Let Us Prey? How A ‘Christian’ Suicide Bomber Exposed Muslims Faking Conversions To Avoid Deportation
The contradictions between the West’s mercy and self-loathing collided so violently that it produced what may be a first: an alleged “Christian” suicide bomber.
On November 14, Emad Al Swealmeen hailed a taxi to the Liverpool Women’s Hospital, where the explosive device he carried detonated earlier than he intended. It is not known whether the 32-year-old Iraqi national intended to blow up the hospital or the nearby Liverpool Cathedral, which was holding a service for Remembrance Day, the UK version of Memorial Day. He knew the latter building intimately; he had been confirmed there in 2017. He lost his asylum case in 2014 and an appeal in 2015, but he took a five-week Alpha Course, changed his name to Enzo Almeni. and was baptized in the Church of England.
His attack came just a month after a British court turned down an appeal from another unlikely convert, Khairi Saadallah. The 25-year-old Muslim, who fought in the Libyan revolution that turned the nation into a haven for Islamist terrorists, publicly “converted” to Catholicism after arriving in the UK. Yet, witnesses say he shouted, “Allahu akbar” and “Allah accept my jihad”as he stabbed three British men to death last June. “I’m going to paradise for the jihad, what I did to them,” he said, according to police.
Not all perpetrators commit murder. A 32-year-old man who came to the UK illegally from Iran raped a 17-year-old girl in 2012. Although the judge said he believed the man’s putative conversion to Christianity was an immigration ploy, he allowed the man to stay in the UK, because Iran punishes “apostates” from Islam with the death penalty.
These three criminal cases brought a spotlight to the unseemly scandal of Muslim asylum seekers pretending to convert to the Christian faith with the hope that it will halt their deportation. As newly professed “Christians,” these illegal immigrants would face persecution if the government returned them to their home country. “Once you are a baptised Christian it is really not conceivable that you would be deported to a Muslim country,” quipped Rev. Peter Wilcox, who was then the dean of Liverpool’s Anglican Cathedral, in 2016.
Critics call the cynical strategy “pray to stay.”
The power of false conversion with the UK’s Home Office is so powerful that Arabic-language ads placed by human smugglers on social media encourage Muslims to convert to Christianity upon arrival. It appears that many Muslim migrants have taken them up on the offer.
“I can’t think of a single example of somebody who already had British citizenship converting here with us from Islam to Christianity,” said Rev. Wilcox. He added that some 200 Muslims from Iran alone converted to Christianity inside his parish between 2012 and 2016. His fellow Liverpool clergyman, Rev Mohammad Eghtedarian (himself a convert from Islam), said flatly, “There are many people abusing the system.” Other churches saw similar numbers. The vicar of a church in Stockton-on-Tees told the media that he baptized 100 Iranians from 2012 to 2016 but not a single British citizen between June 2015 and June 2016.

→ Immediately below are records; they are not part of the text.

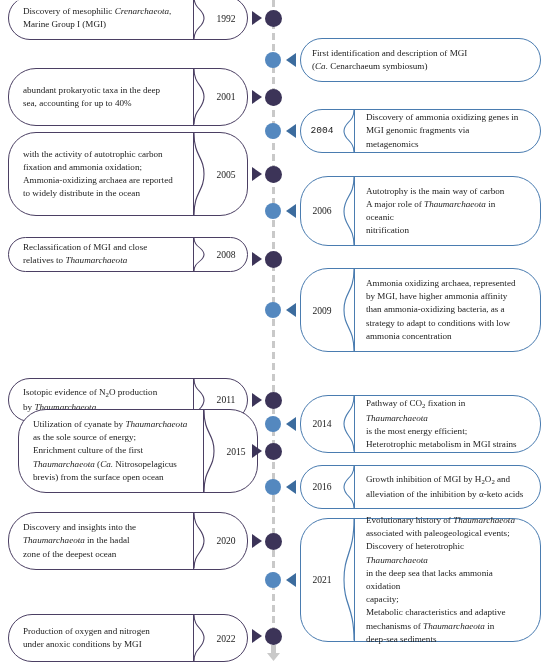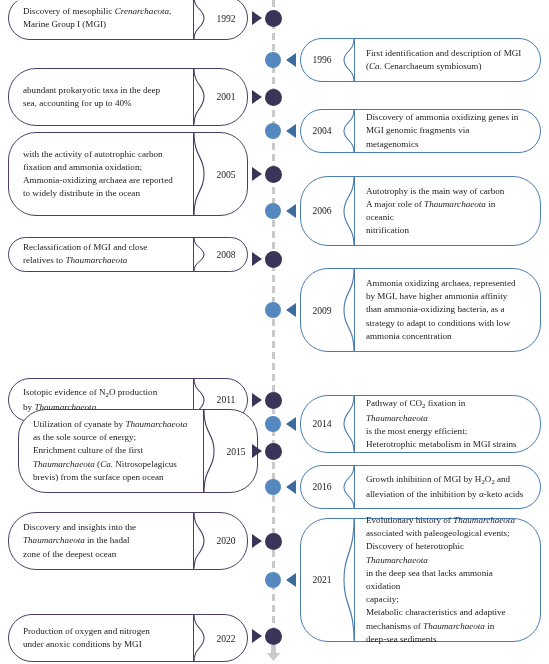--- a/index.html
+++ b/index.html
@@ -147,11 +147,6 @@
           </div><div style="position: absolute; top: 0px; bottom: 0px; width: 1px; background: rgb(75, 63, 99); left: -12px;"></div></div>
       </div>
       <div class="card right" style="top: 37.8px; height: 44.4px; left: 300px; width: 241px;">
-        <div class="card-year" style="margin-right: 12px;">1996<div class="divider">
-            <svg viewBox="0 0 12 56" preserveAspectRatio="none">
-              <path d="M11,0 C11,16 1,16 1,28 C1,40 11,40 11,56" fill="none" stroke="#4a7cb0" stroke-width="1.1"></path>
-            </svg>
-          </div><div style="position: absolute; top: 0px; bottom: 0px; width: 1px; background: rgb(74, 124, 176); right: -12px;"></div></div>
         <div class="card-text">
           <div><span>First identification and description of MGI</span></div>
           <div><span>(</span><span class="line-emph">Ca.</span><span> Cenarchaeum symbiosum)</span></div>

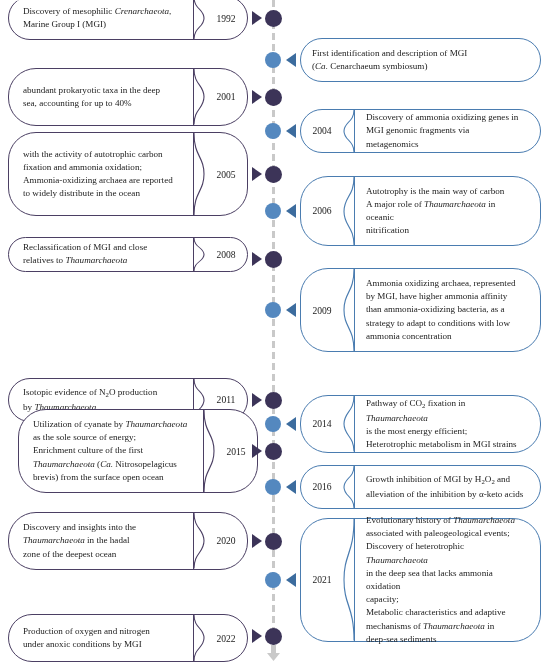--- a/index.html
+++ b/index.html
@@ -164,7 +164,7 @@
           </div><div style="position: absolute; top: 0px; bottom: 0px; width: 1px; background: rgb(75, 63, 99); left: -12px;"></div></div>
       </div>
       <div class="card right" style="top: 108.8px; height: 44.4px; left: 300px; width: 241px;">
-        <div class="card-year" style="margin-right: 12px;">2004<div class="divider">
+        <div class="card-year" style="margin-right: 12px; font-family: Liberation Mono, monospace;">2004<div class="divider">
             <svg viewBox="0 0 12 56" preserveAspectRatio="none">
               <path d="M11,0 C11,16 1,16 1,28 C1,40 11,40 11,56" fill="none" stroke="#4a7cb0" stroke-width="1.1"></path>
             </svg>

The sudden “revival” among Muslims facing deportation has raised eyebrows that they are using the church to manipulate the state. A British tribunal ruled in 2017, “The number of Iranians attending the [Liverpool] cathedral was ‘improbably large’ for them all to be genuine converts.” Wilcox also seemed cognizant of the consequences of turning down a refugee as opposed to a native-born “middle-class” British citizen. “Refuse Jemima baptism, and she goes to school somewhere else. Refuse Mohammed baptism, and he gets deported,” he said.
Their newly adopted creed does not figure into every immigration debate; authorities say it did not affect Al Swealmeen’s case. But his case raised the question of whether the UK immigration system is facing systemic abuse by false conversion.

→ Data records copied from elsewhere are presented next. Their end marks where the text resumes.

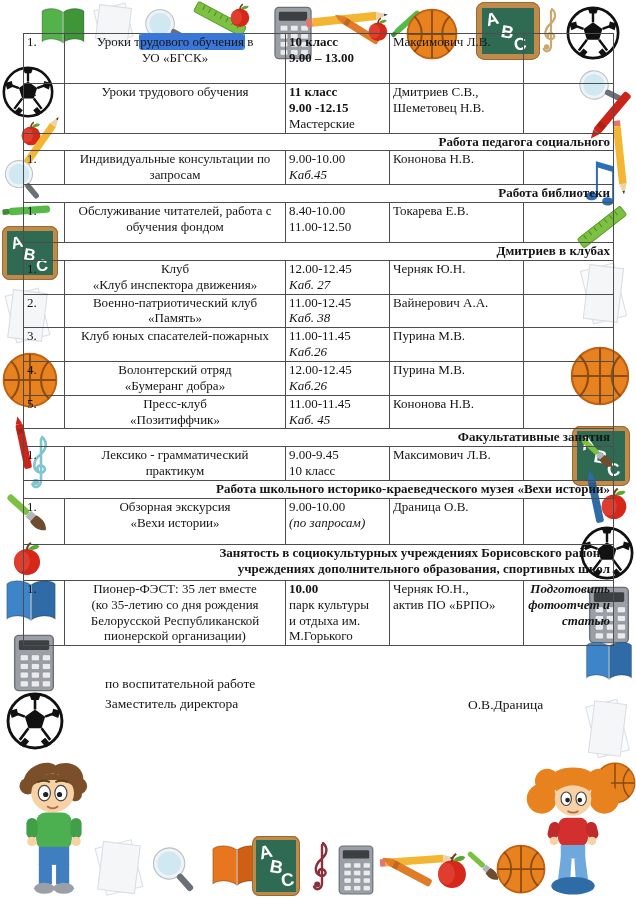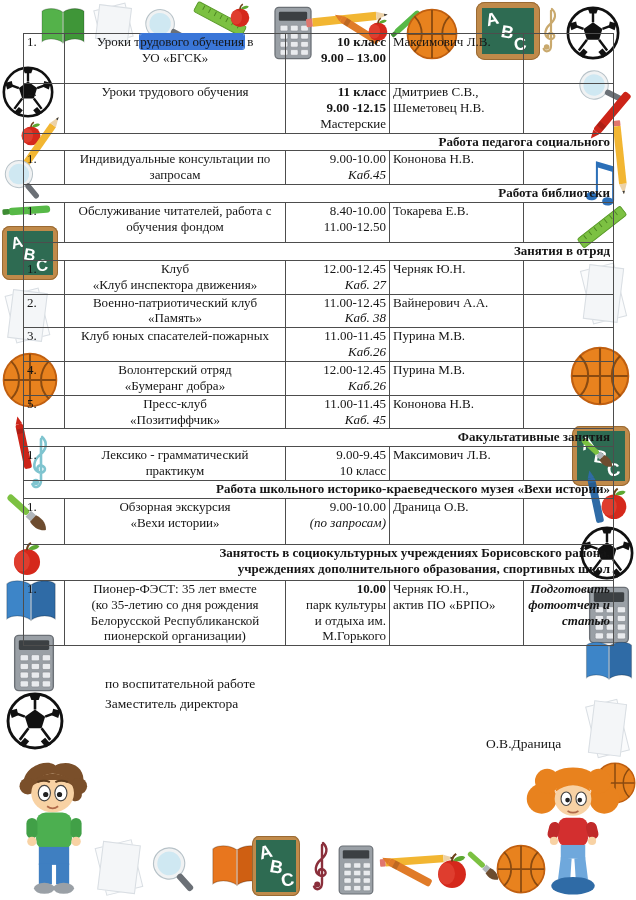--- a/index.html
+++ b/index.html
@@ -40,7 +40,7 @@
   }
   td.num{text-align:left;padding-left:6px;}
   td.act{text-align:center;}
-  td.time{text-align:right;margin-top:38px;}
+  td.time{text-align:left;margin-top:38px;}
   td.pers{text-align:left;padding-left:5px;}
   td.notes{text-align:right;}
   td.section{text-align:right;font-weight:bold;padding:0;}

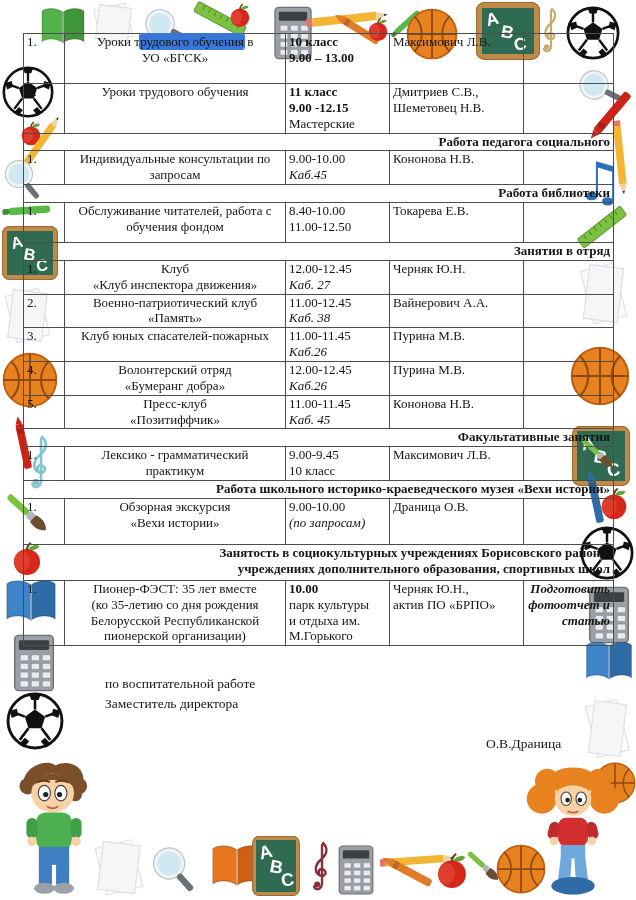--- a/index.html
+++ b/index.html
@@ -666,7 +666,7 @@
         </tr>
         <tr>
           <td colspan="5" class="section">
-            <div>Занятия в отряд</div>
+            <div>Дмитриев в клубах</div>
           </td>
         </tr>
         <tr>

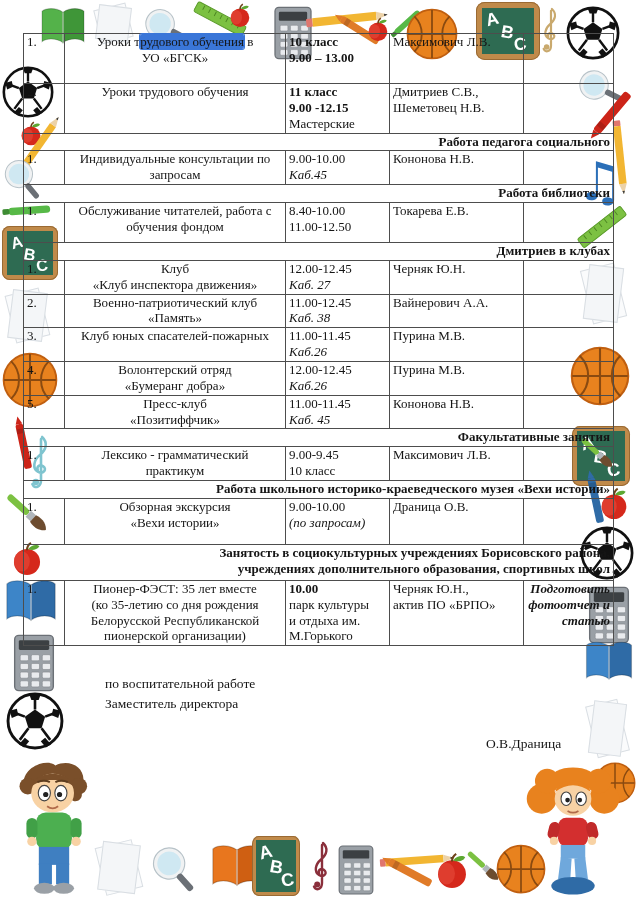--- a/index.html
+++ b/index.html
@@ -50,7 +50,7 @@
   
   .footer{position:absolute;left:0;top:674px;width:100%;z-index:1;font-size:13.5px;line-height:1.5;}
   .footer-left{position:absolute;left:105px;top:0;}
-  .footer-sign{position:absolute;left:486px;top:21px;margin-top:39px;}
+  .footer-sign{position:absolute;left:468px;top:21px;}
 </style>
 </head>
 <body>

UK Home Secretary Priti Patel, who oversees immigration, has described the current asylum process as “a complete merry-go-round,” which “has been exploited, quite frankly, by a whole” publicly funded, “professional legal services industry that has based itself on rights of appeal, going to the courts day in, day out at the expense of the taxpayers through legal aid.” Records show that, in some cases, Church of England officials asked officials not to deport their “new” members.

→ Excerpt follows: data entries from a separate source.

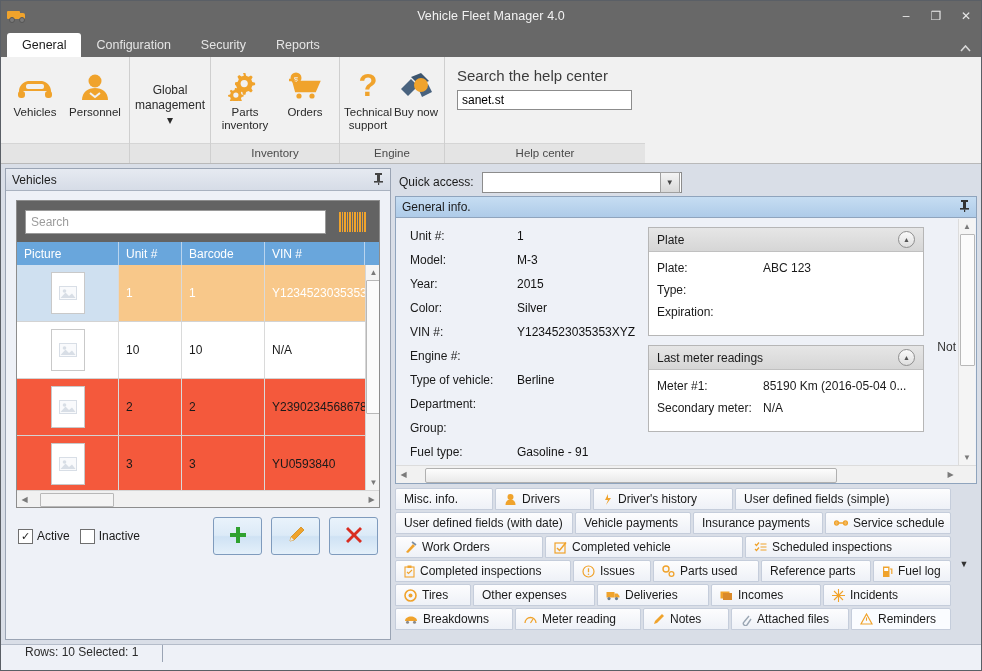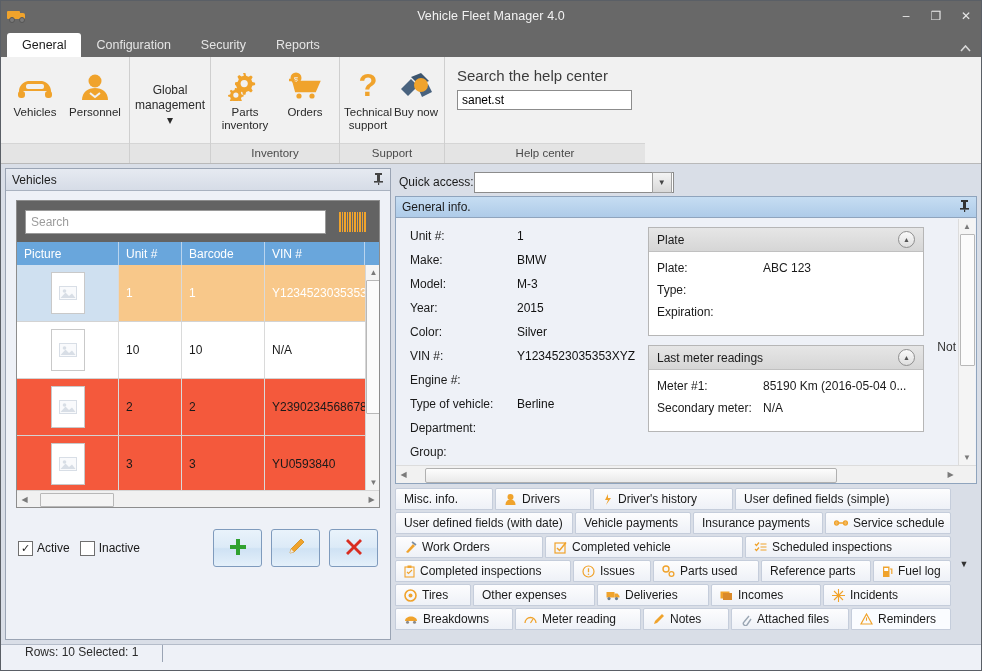--- a/index.html
+++ b/index.html
@@ -247,7 +247,7 @@
           <div class="lbl">Buy now</div>
         </div>
       </div>
-      <div class="rgroup-label">Support</div>
+      <div class="rgroup-label">Engine</div>
     </div>
 
     <div class="rgroup helpgroup">

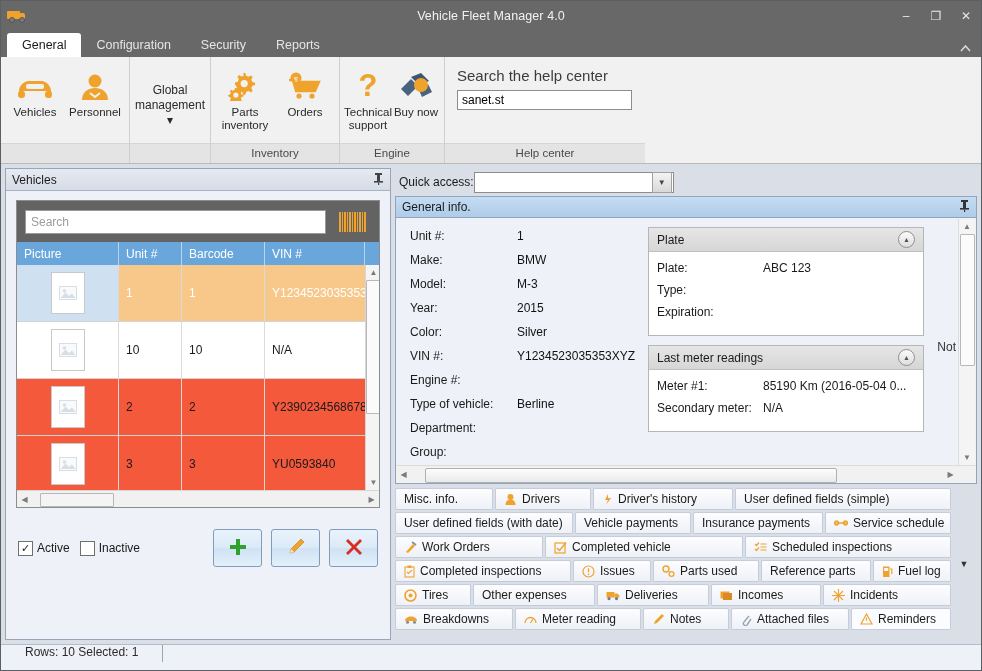--- a/index.html
+++ b/index.html
@@ -86,7 +86,7 @@
   
   .rightarea{flex:1;display:flex;flex-direction:column;min-width:0;}
   .qaccess{height:28px;display:flex;align-items:center;padding-left:4px;}
-  .qa-label{font-size:12px;margin-right:0;}
+  .qa-label{font-size:12px;margin-right:8px;}
   .combo{width:200px;height:21px;border:1px solid #8c8c8c;background:#fff;display:flex;align-items:center;box-sizing:border-box;}
   .combo .val{flex:1;padding:0 4px;font-size:12px;}
   .combo .drop{width:18px;height:19px;margin:0 1px 0 0;background:linear-gradient(#f4f4f4,#d8d8d8);border:1px solid #a0a0a0;display:flex;align-items:center;justify-content:center;color:#444;font-size:8px;}

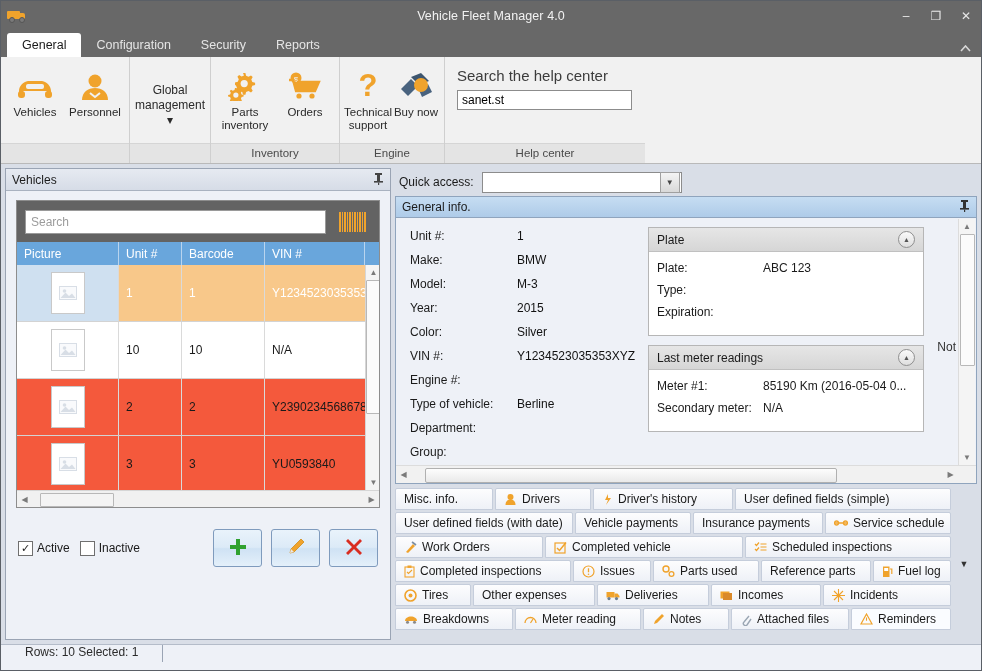--- a/index.html
+++ b/index.html
@@ -53,7 +53,7 @@
   .leftpanel{width:386px;background:#eef1f7;border:1px solid #9aa4b4;box-sizing:border-box;display:flex;flex-direction:column;margin-right:4px;}
   .panel-head{height:21px;background:linear-gradient(#e6eaf1,#d6dce7);border-bottom:1px solid #a9b2c0;display:flex;align-items:center;padding:0 6px;font-size:12px;color:#1c1c1c;}
   .pin{margin-left:auto;font-size:12px;color:#333;transform:rotate(0deg);}
-  .grid-wrap{margin:9px 10px 12px 10px;border:1px solid #8d8d8d;background:#fff;flex:none;height:306px;display:flex;flex-direction:column;}
+  .grid-wrap{margin:9px 10px 0 10px;border:1px solid #8d8d8d;background:#fff;flex:none;height:306px;display:flex;flex-direction:column;}
   .grid-search{height:41px;background:#636363;display:flex;align-items:center;padding:0 8px;}
   .searchbox{flex:1;height:22px;border:1px solid #9a9a9a;background:#fff;display:flex;align-items:center;padding:0 5px;color:#9c9c9c;font-size:12px;}
   .barcode{width:36px;height:21px;margin-left:9px;display:flex;align-items:center;justify-content:center;}

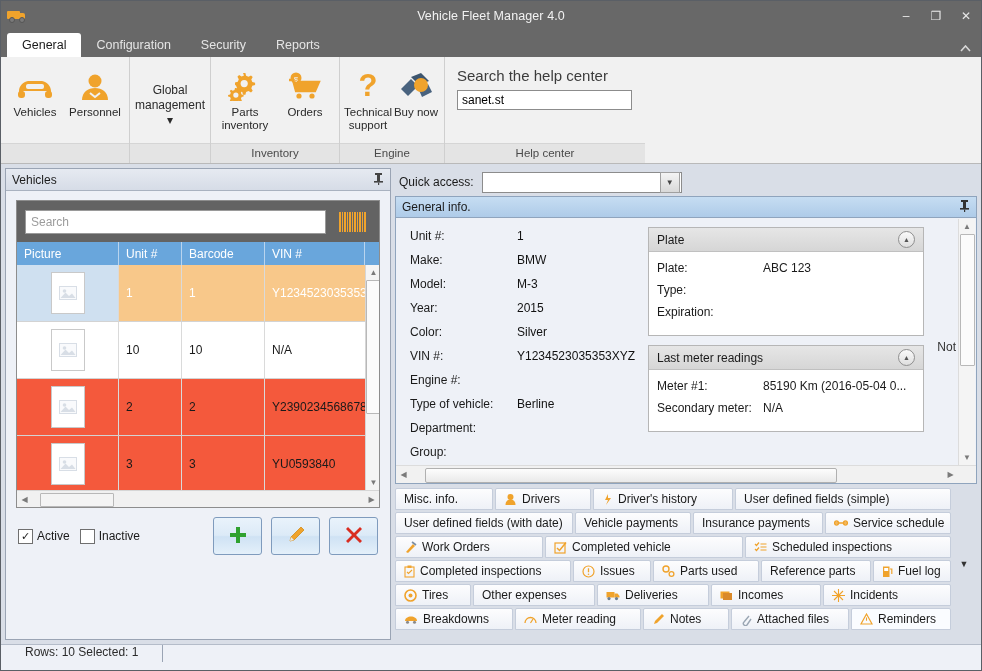--- a/index.html
+++ b/index.html
@@ -450,10 +450,6 @@
                 <span class="fval">1</span>
               </div>
             <div class="frow">
-                <span class="fkey">Make:</span>
-                <span class="fval">BMW</span>
-              </div>
-            <div class="frow">
                 <span class="fkey">Model:</span>
                 <span class="fval">M-3</span>
               </div>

The Church of England, in turn, said that it has instructed its clerics to test the catechumen’s faith as thoroughly as possible, but it can do no more. “We are not aware of any evidence to suggest a widespread correlation between conversion to Christianity, or any other faith, and abuse of the asylum system,” the CoE replied. “It is not the role of clergy to establish the legitimacy of asylum claims and to assess security implications.”
Some have questioned the role played by the fundamentalist Islamic interpretation of the concept of taqiyya, which “may involve disguising or suppressing one’s religious identity,” according to the Encyclopedia Britannica.